- _TASK INPUT_
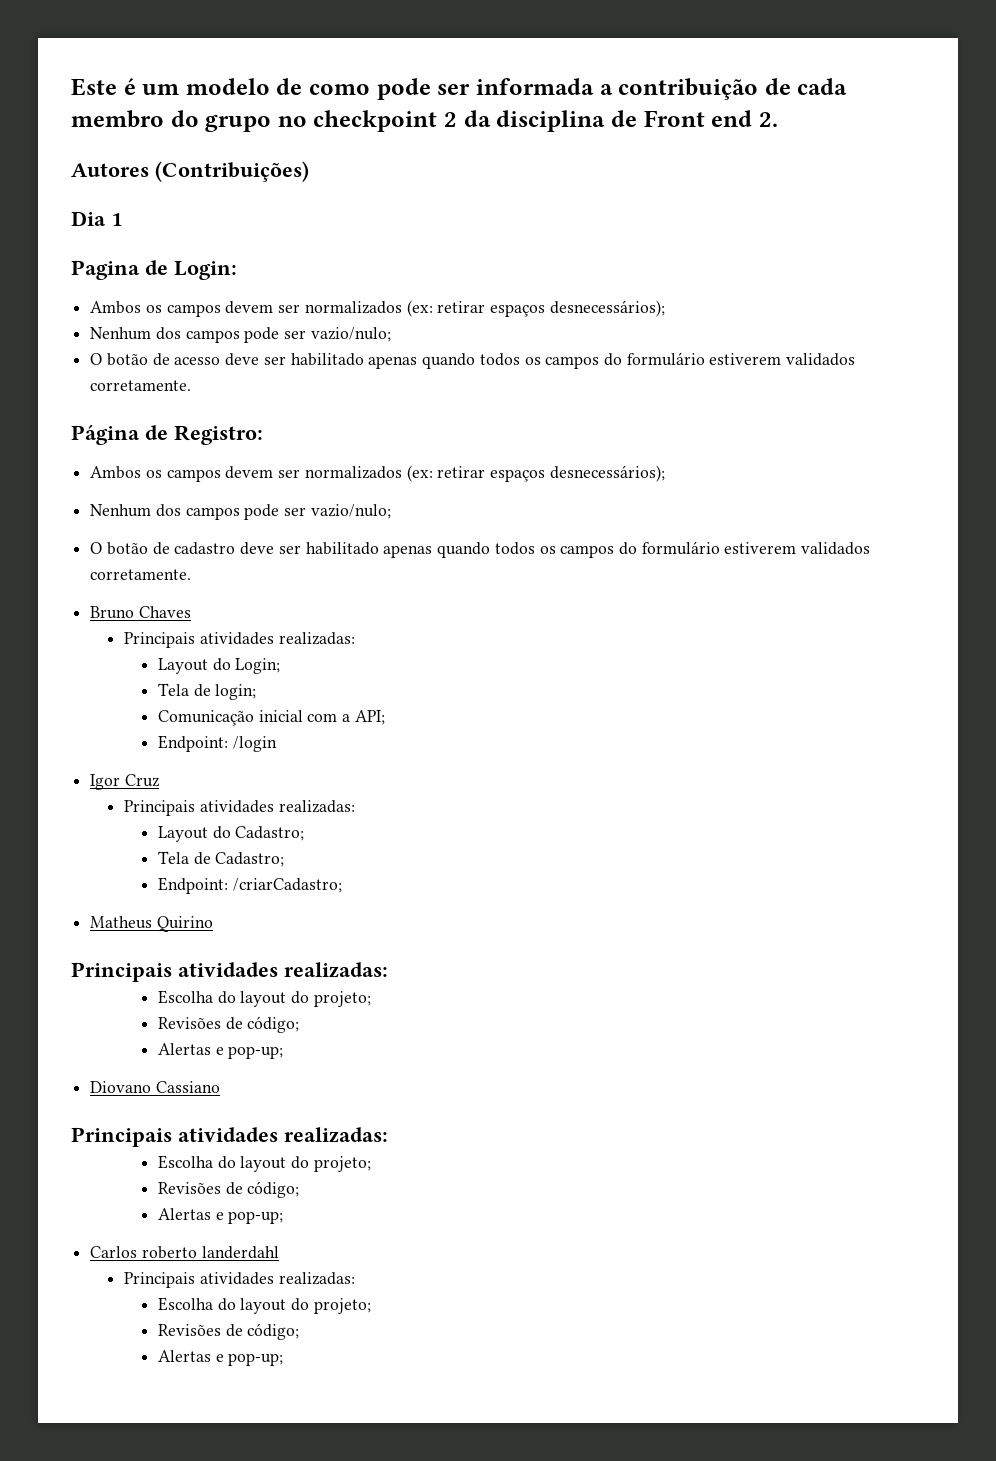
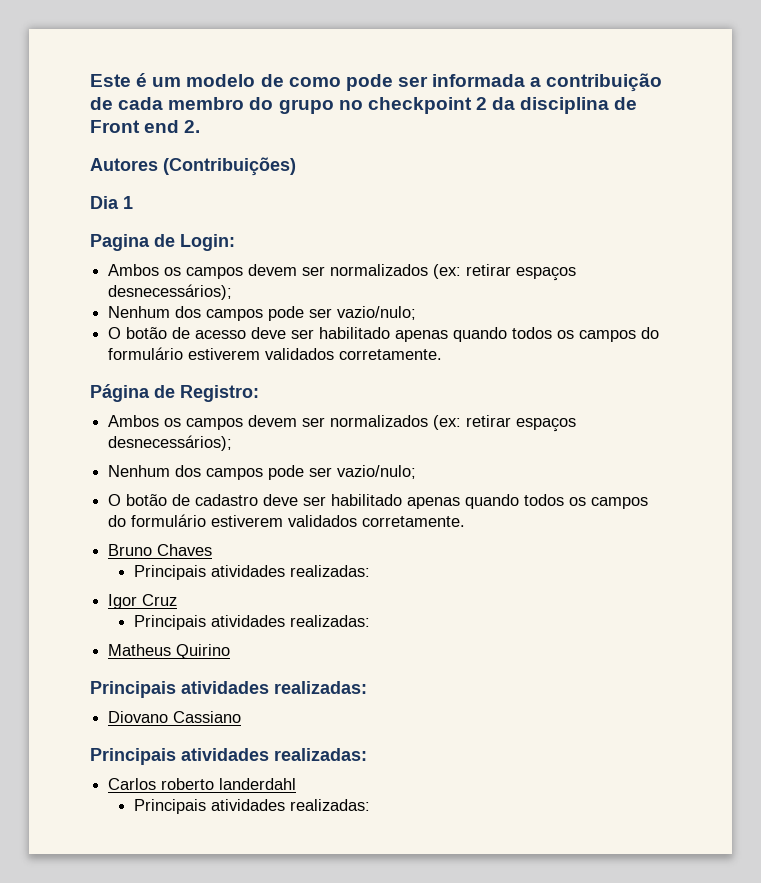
[157,658,281,674] [157,683,257,700] [157,710,385,726] [157,735,277,752] // Layout do Login; // Tela de login; // Comunicação inicial com a API; // Endpoint: /login -> (370, 571) none
[157,826,305,842] [157,851,285,867] [157,877,342,894] // Layout do Cadastro; // Tela de Cadastro; // Endpoint: /criarCadastro; -> (370, 621) none
[157,990,371,1007] [157,1016,300,1033] [157,1043,284,1059] // Escolha do layout do projeto; // Revisões de código; // Alertas e pop-up; -> (367, 687) none
[157,1155,371,1172] [157,1181,300,1198] [157,1208,284,1224] // Escolha do layout do projeto; // Revisões de código; // Alertas e pop-up; -> (367, 754) none
[157,1297,371,1314] [157,1323,300,1340] [157,1350,284,1366] // Escolha do layout do projeto; // Revisões de código; // Alertas e pop-up; -> (370, 805) none

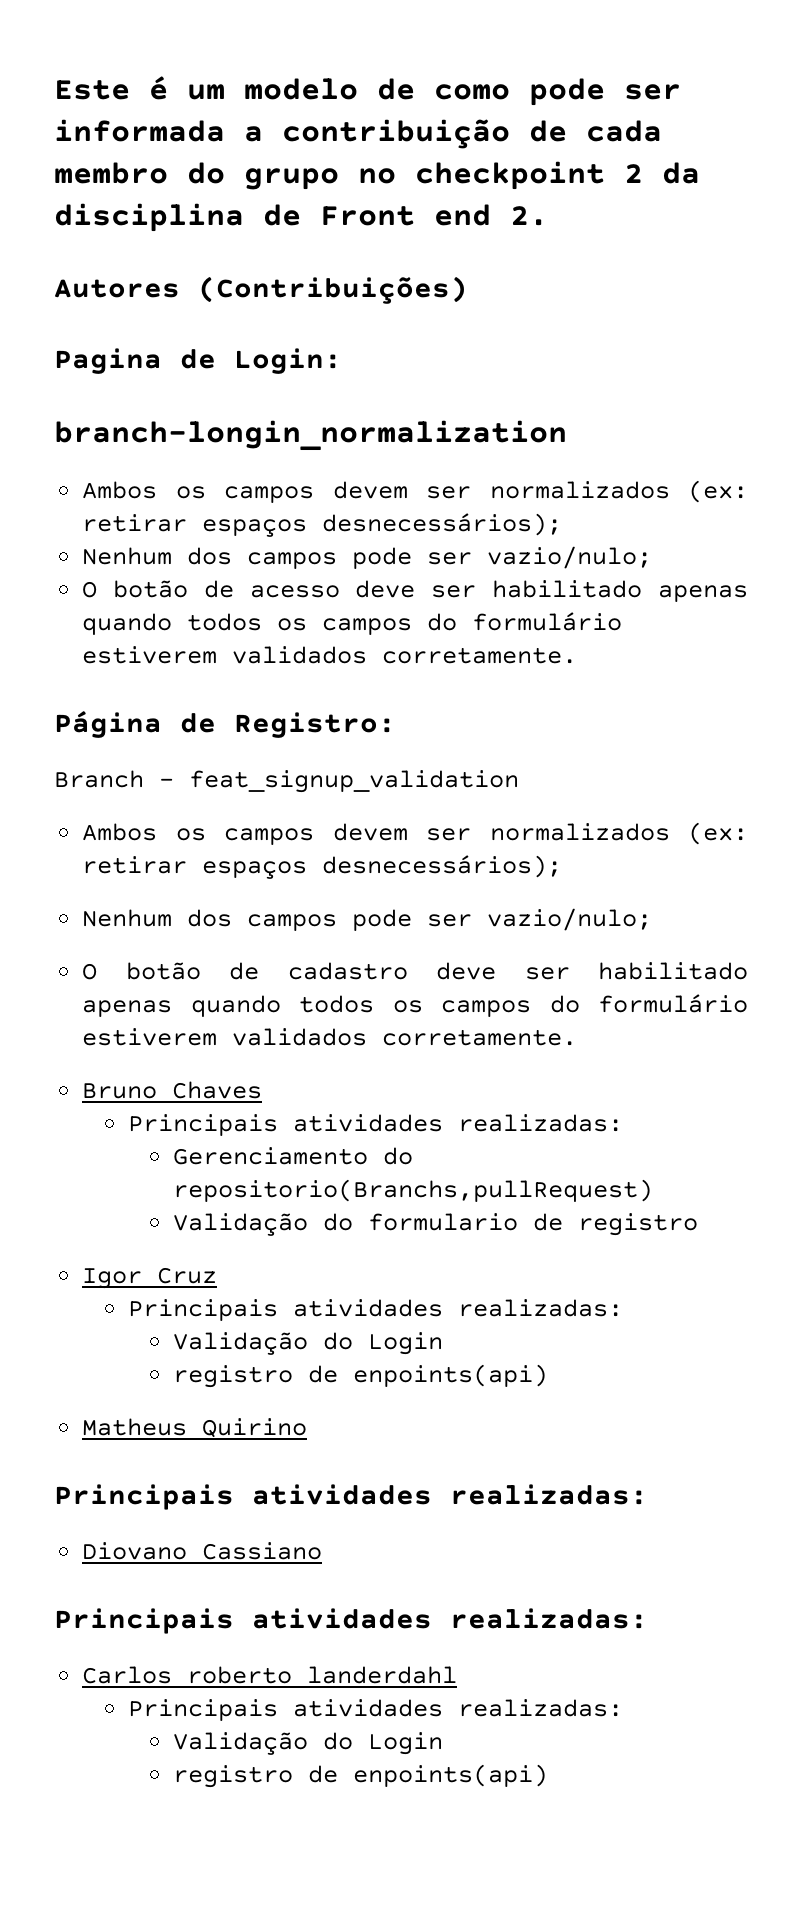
[90,196,133,209] // Dia 1 -> (468, 290) none
(235, 242) none -> [54,420,567,451] // branch-longin_normalization
(259, 393) none -> [54,770,519,793] // Branch - feat_signup_validation
(370, 571) none -> [172,1147,413,1165] [172,1179,653,1202] [172,1213,698,1236] // Gerenciamento do repositorio(Branchs,pullRequest) // Validação do formulario de registro
(370, 621) none -> [172,1332,443,1355] [172,1364,548,1388] // Validação do Login // registro de enpoints(api)
(370, 805) none -> [172,1732,443,1755] [172,1764,548,1788] // Validação do Login // registro de enpoints(api)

- _ASSIGNMENT_
Lines with the word "enpoints" in them: report all of these from the listing above.

- _TASK SOLUTION_
(370, 621) none -> [172,1332,443,1355] [172,1364,548,1388] // Validação do Login // registro de enpoints(api)
(370, 805) none -> [172,1732,443,1755] [172,1764,548,1788] // Validação do Login // registro de enpoints(api)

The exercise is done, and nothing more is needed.